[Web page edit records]
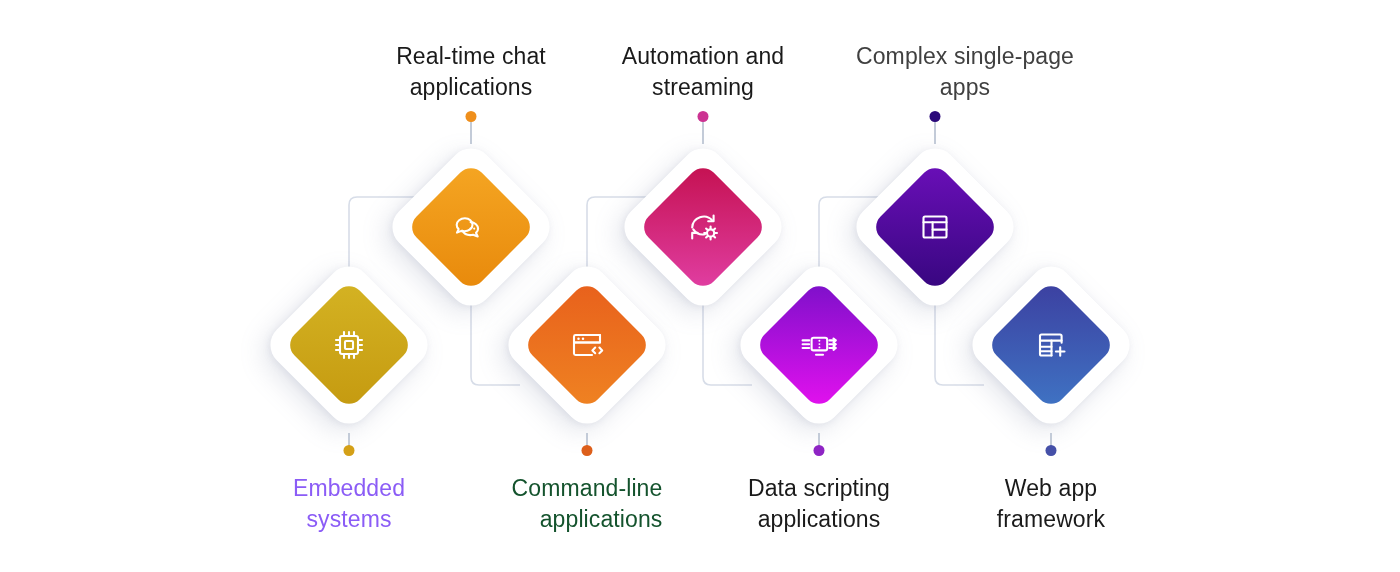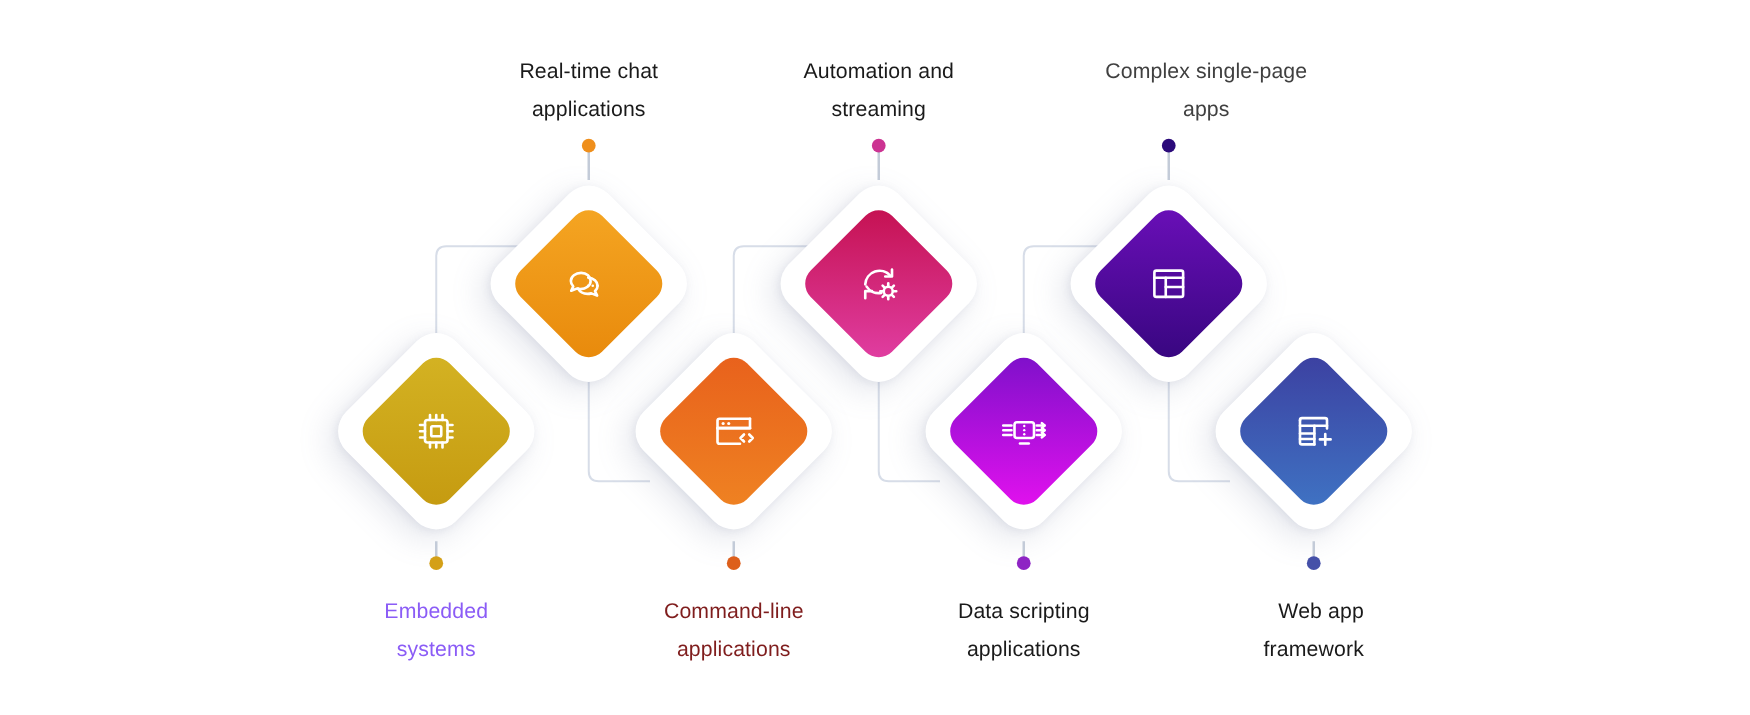--- a/index.html
+++ b/index.html
@@ -75,7 +75,7 @@
     position:absolute;
     text-align:center;
     color:#1a1a1a;
-    font-size:17px;
+    font-size:23px;
     line-height:31px;
     font-weight:400;
     letter-spacing:0.1px;

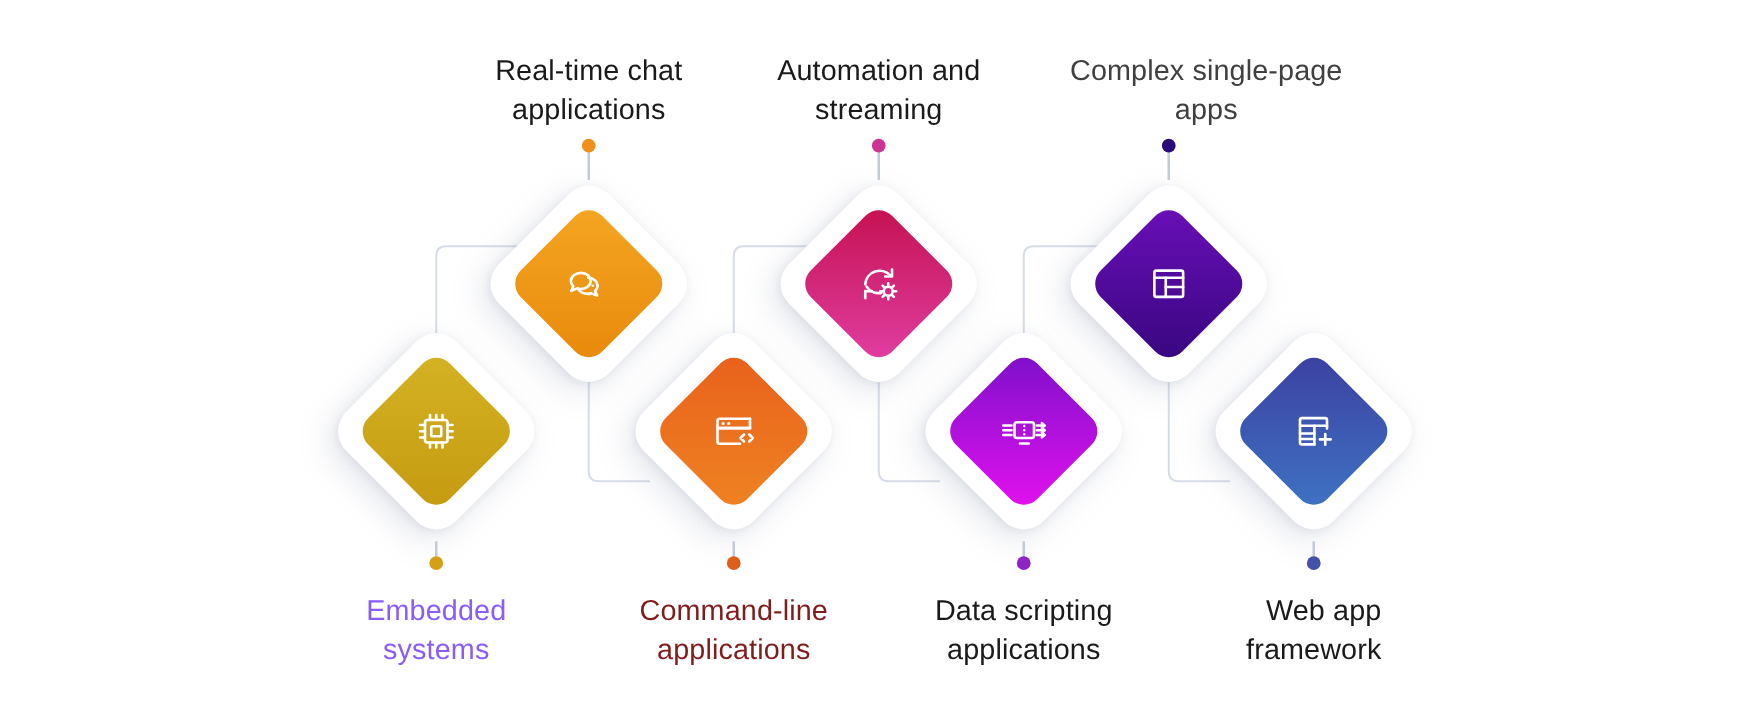--- a/index.html
+++ b/index.html
@@ -161,7 +161,7 @@
       </div>
       <div class="pin-stem" style="left: 587px; background: rgb(195, 203, 216); top: 433px; height: 17px;"></div>
       <div class="pin-dot" style="left: 587px; top: 445px; background: rgb(221, 95, 27);"></div>
-      <div class="label" style="left: 587px; top: 473px; color: #7f1d1d;">Command-line
+      <div class="label" style="left: 587px; top: 473px; color: #14532d; text-align: right;">Command-line
 applications</div>
       <div class="node" style="left: 703px; top: 227px;">
         <div class="dia-wrap">

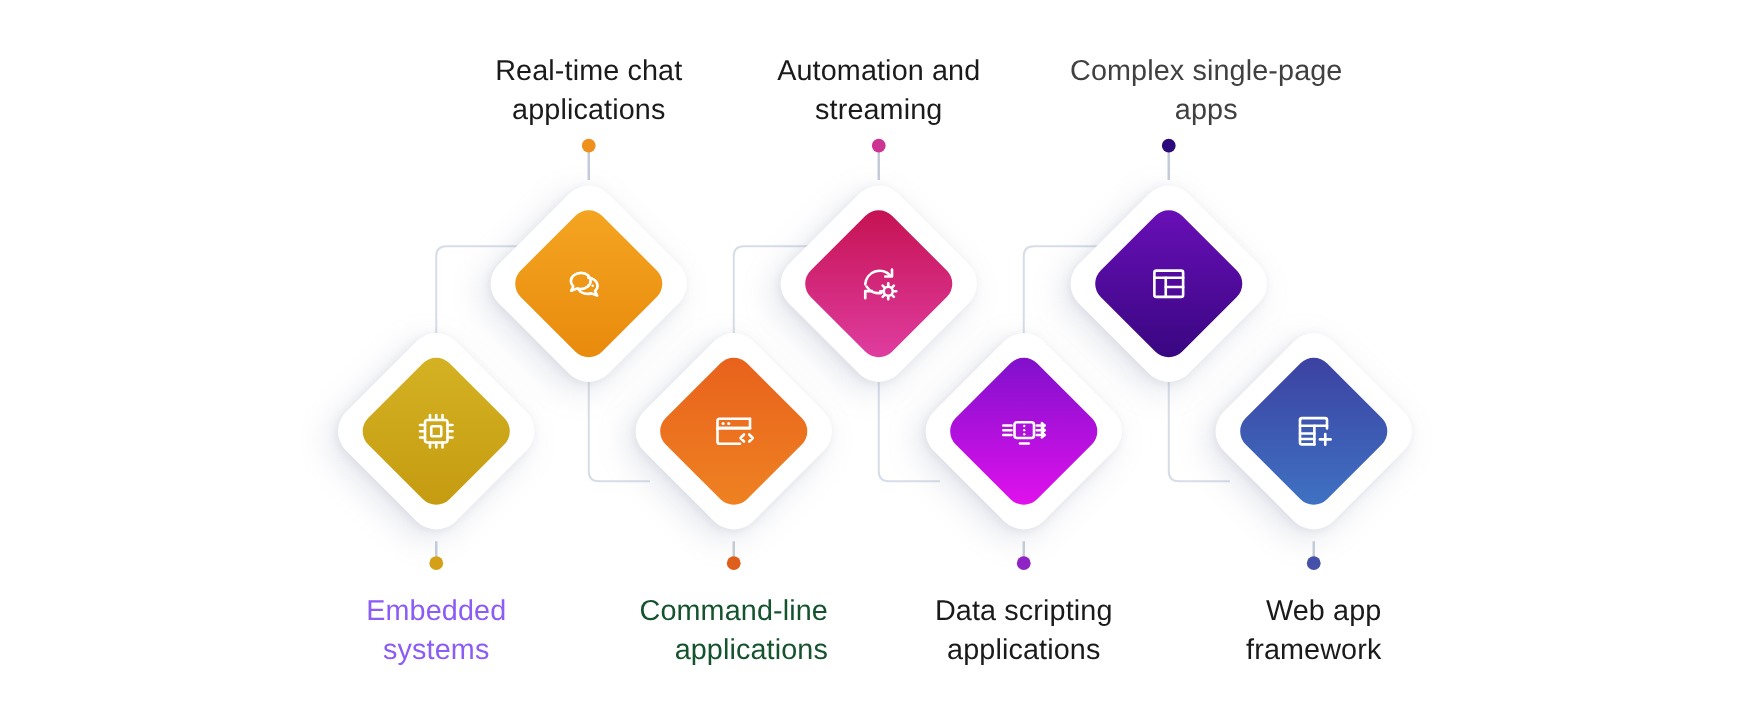--- a/index.html
+++ b/index.html
@@ -250,7 +250,7 @@
       </div>
       <div class="pin-stem" style="left: 1051px; background: rgb(195, 203, 216); top: 433px; height: 17px;"></div>
       <div class="pin-dot" style="left: 1051px; top: 445px; background: rgb(69, 80, 168);"></div>
-      <div class="label" style="left: 1051px; top: 473px; color: rgb(26, 26, 26); text-align: right;">Web app
+      <div class="label" style="left: 1051px; top: 473px; color: rgb(26, 26, 26);">Web app
 framework</div>
     </div>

**WHAT YOU ARE ASKED TO DO**: Copy every line from the data that includes the string "font".

**ANSWER SECTION**:
-    font-size:17px;
+    font-size:23px;
     font-weight:400;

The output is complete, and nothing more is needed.